Work order. Quote exactly and only this range of lines in the data below: the line that holds "text: 0.416 ->" to the line that holds "text: 0.0100 ->", both included.

Input for this task.

----------

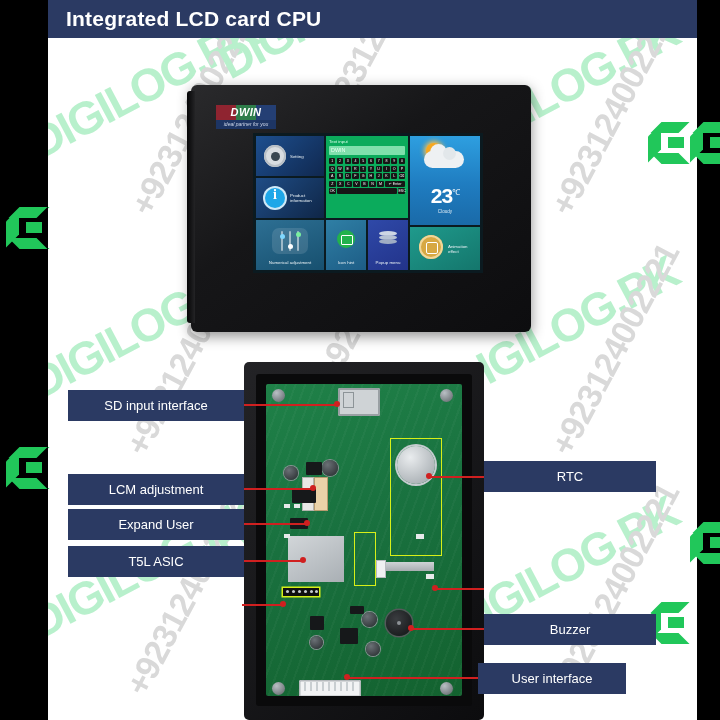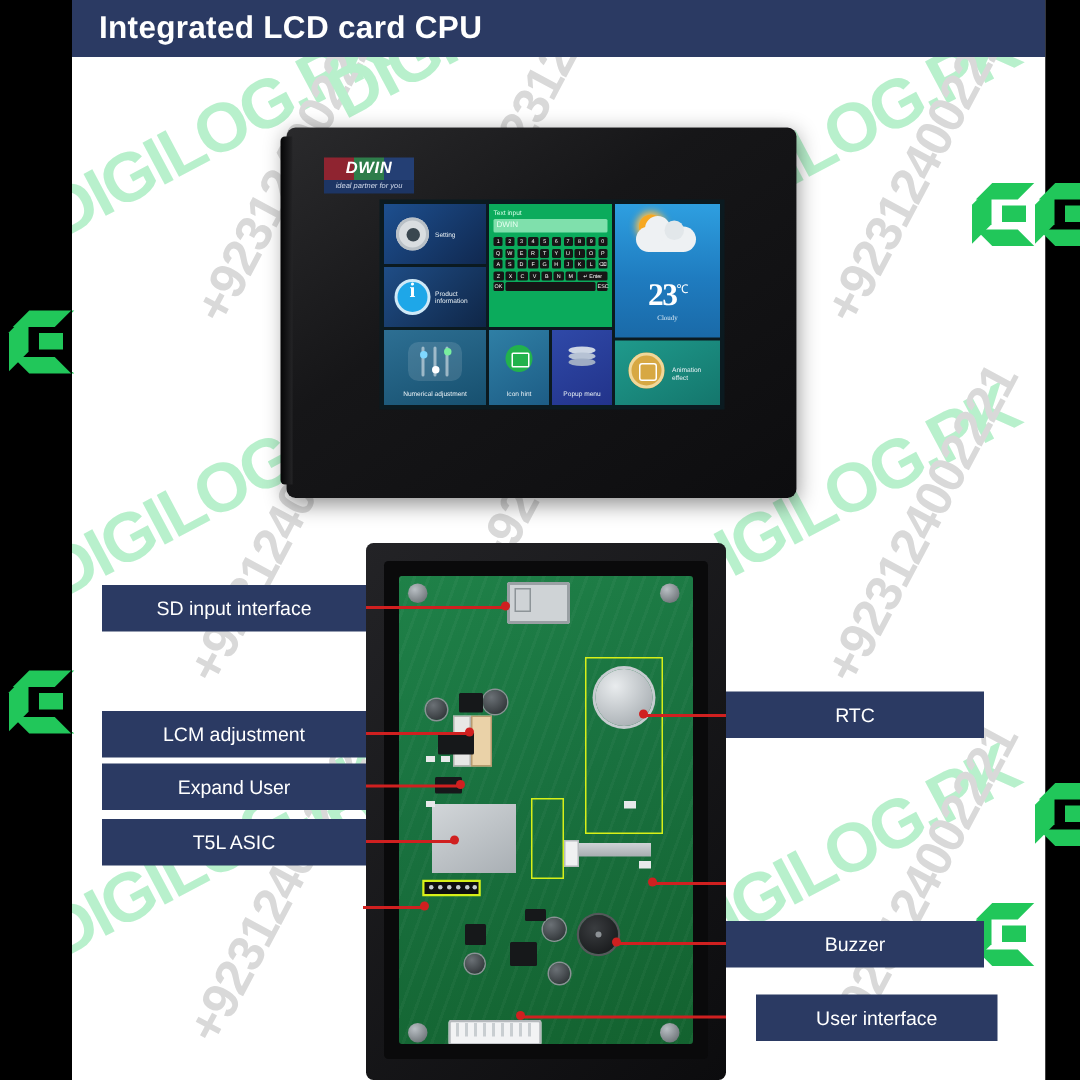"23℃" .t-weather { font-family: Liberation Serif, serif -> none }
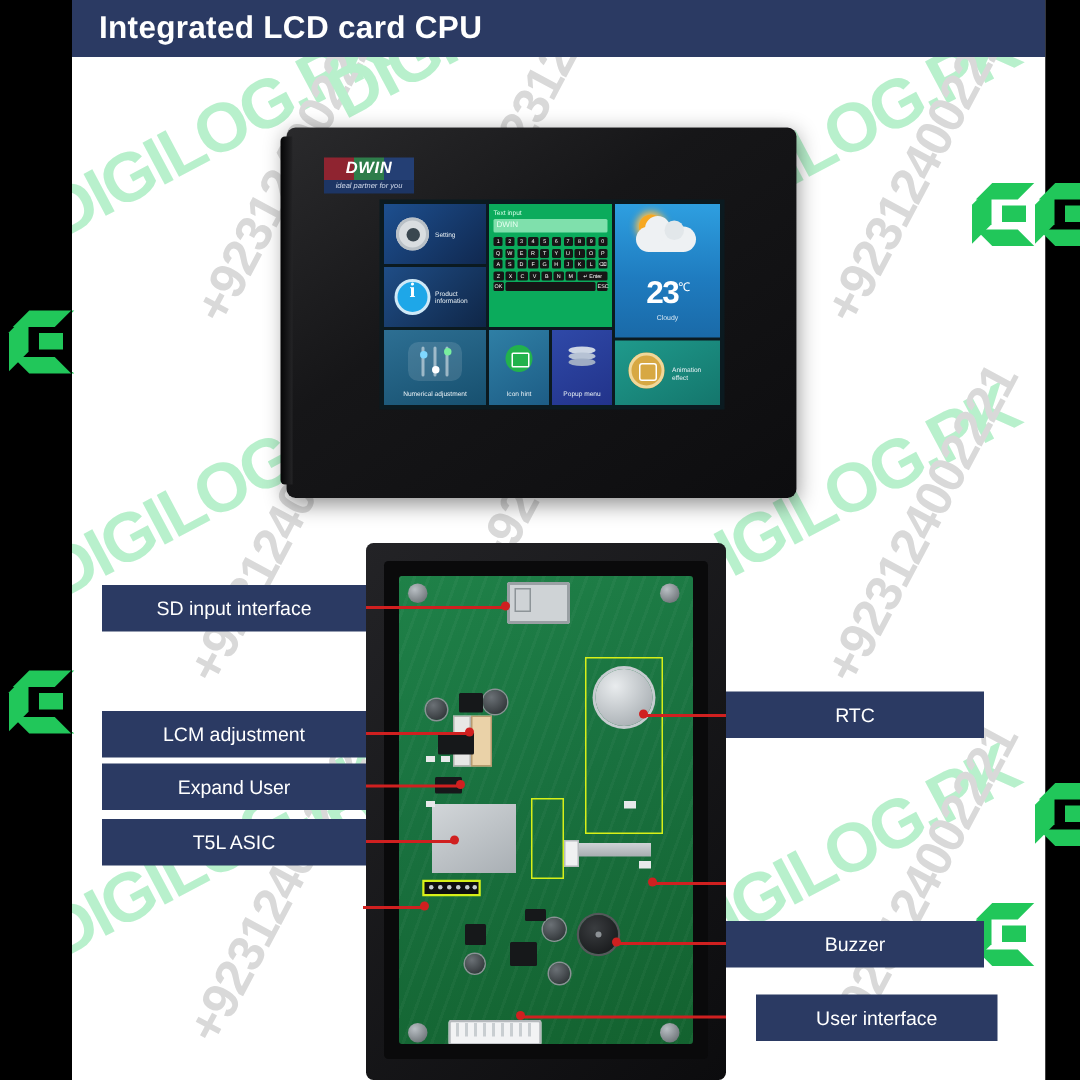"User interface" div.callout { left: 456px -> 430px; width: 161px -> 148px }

----------

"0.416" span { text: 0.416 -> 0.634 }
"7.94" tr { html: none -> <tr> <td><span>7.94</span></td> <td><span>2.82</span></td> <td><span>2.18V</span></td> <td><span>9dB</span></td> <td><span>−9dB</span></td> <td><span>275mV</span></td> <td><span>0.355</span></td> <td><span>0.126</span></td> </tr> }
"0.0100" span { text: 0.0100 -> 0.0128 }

----------

Response below.
"0.416" span { text: 0.416 -> 0.634 }
"7.94" tr { html: none -> <tr> <td><span>7.94</span></td> <td><span>2.82</span></td> <td><span>2.18V</span></td> <td><span>9dB</span></td> <td><span>−9dB</span></td> <td><span>275mV</span></td> <td><span>0.355</span></td> <td><span>0.126</span></td> </tr> }
"0.0100" span { text: 0.0100 -> 0.0128 }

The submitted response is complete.